[Revision tracking records]
----------
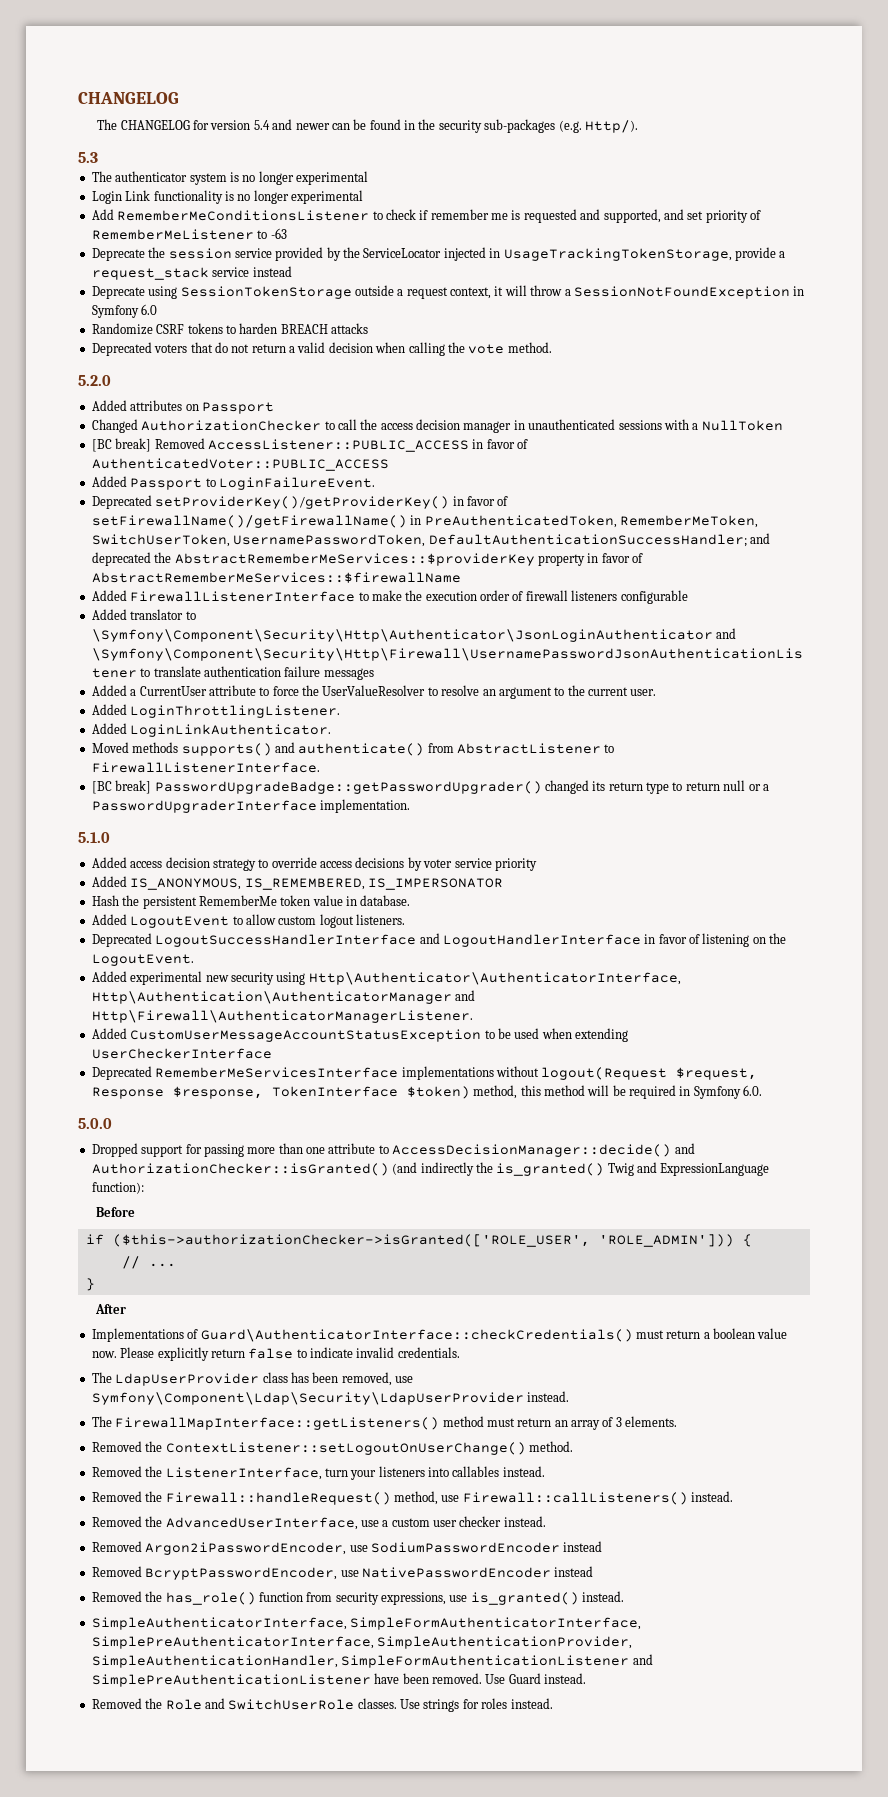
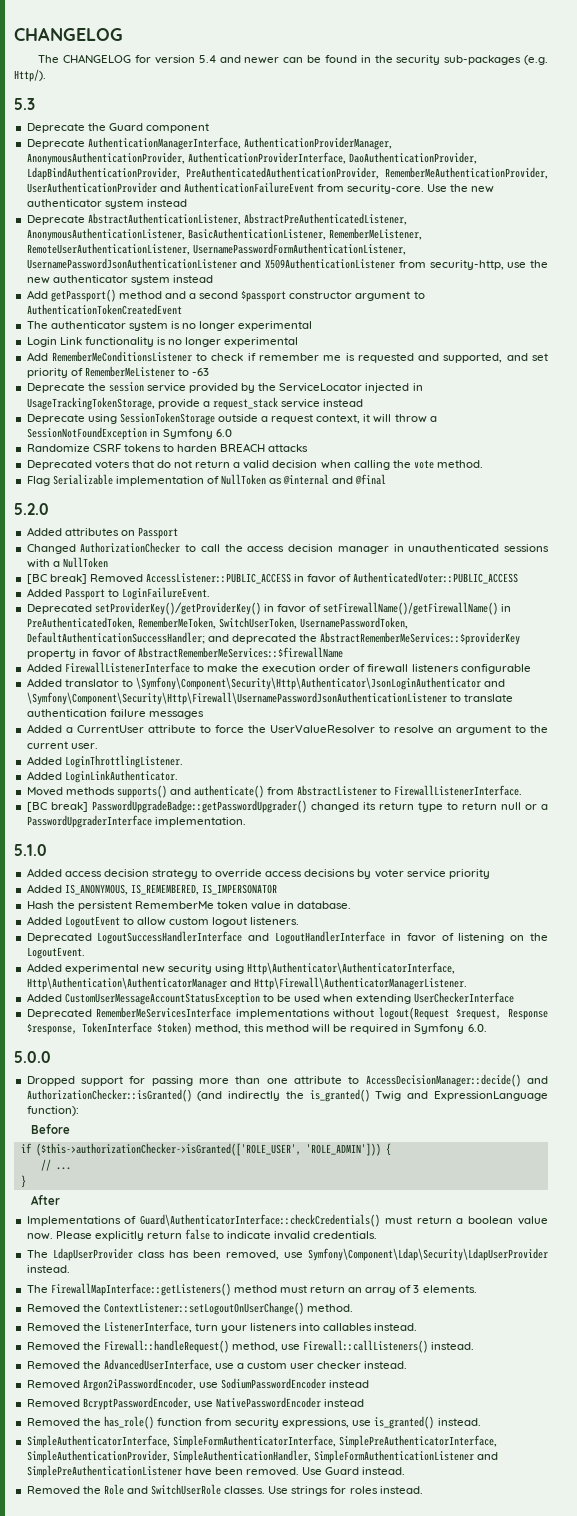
+ Deprecate the Guard component
+ Deprecate AuthenticationManagerInterface, AuthenticationProviderManager, AnonymousAuthenticationProvider, AuthenticationProviderInterface, DaoAuthenticationProvider, LdapBindAuthenticationProvider, PreAuthenticatedAuthenticationProvider, RememberMeAuthenticationProvider, UserAuthenticationProvider and AuthenticationFailureEvent from security-core. Use the new authenticator system instead
+ Deprecate AbstractAuthenticationListener, AbstractPreAuthenticatedListener, AnonymousAuthenticationListener, BasicAuthenticationListener, RememberMeListener, RemoteUserAuthenticationListener, UsernamePasswordFormAuthenticationListener, UsernamePasswordJsonAuthenticationListener and X509AuthenticationListener from security-http, use the new authenticator system instead
+ Add getPassport() method and a second $passport constructor argument to AuthenticationTokenCreatedEvent
+ Flag Serializable implementation of NullToken as @internal and @final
----------
Work task: Output the records above verbatim. Pictures stay out.

Exercise result:
+ Deprecate the Guard component
+ Deprecate AuthenticationManagerInterface, AuthenticationProviderManager, AnonymousAuthenticationProvider, AuthenticationProviderInterface, DaoAuthenticationProvider, LdapBindAuthenticationProvider, PreAuthenticatedAuthenticationProvider, RememberMeAuthenticationProvider, UserAuthenticationProvider and AuthenticationFailureEvent from security-core. Use the new authenticator system instead
+ Deprecate AbstractAuthenticationListener, AbstractPreAuthenticatedListener, AnonymousAuthenticationListener, BasicAuthenticationListener, RememberMeListener, RemoteUserAuthenticationListener, UsernamePasswordFormAuthenticationListener, UsernamePasswordJsonAuthenticationListener and X509AuthenticationListener from security-http, use the new authenticator system instead
+ Add getPassport() method and a second $passport constructor argument to AuthenticationTokenCreatedEvent
+ Flag Serializable implementation of NullToken as @internal and @final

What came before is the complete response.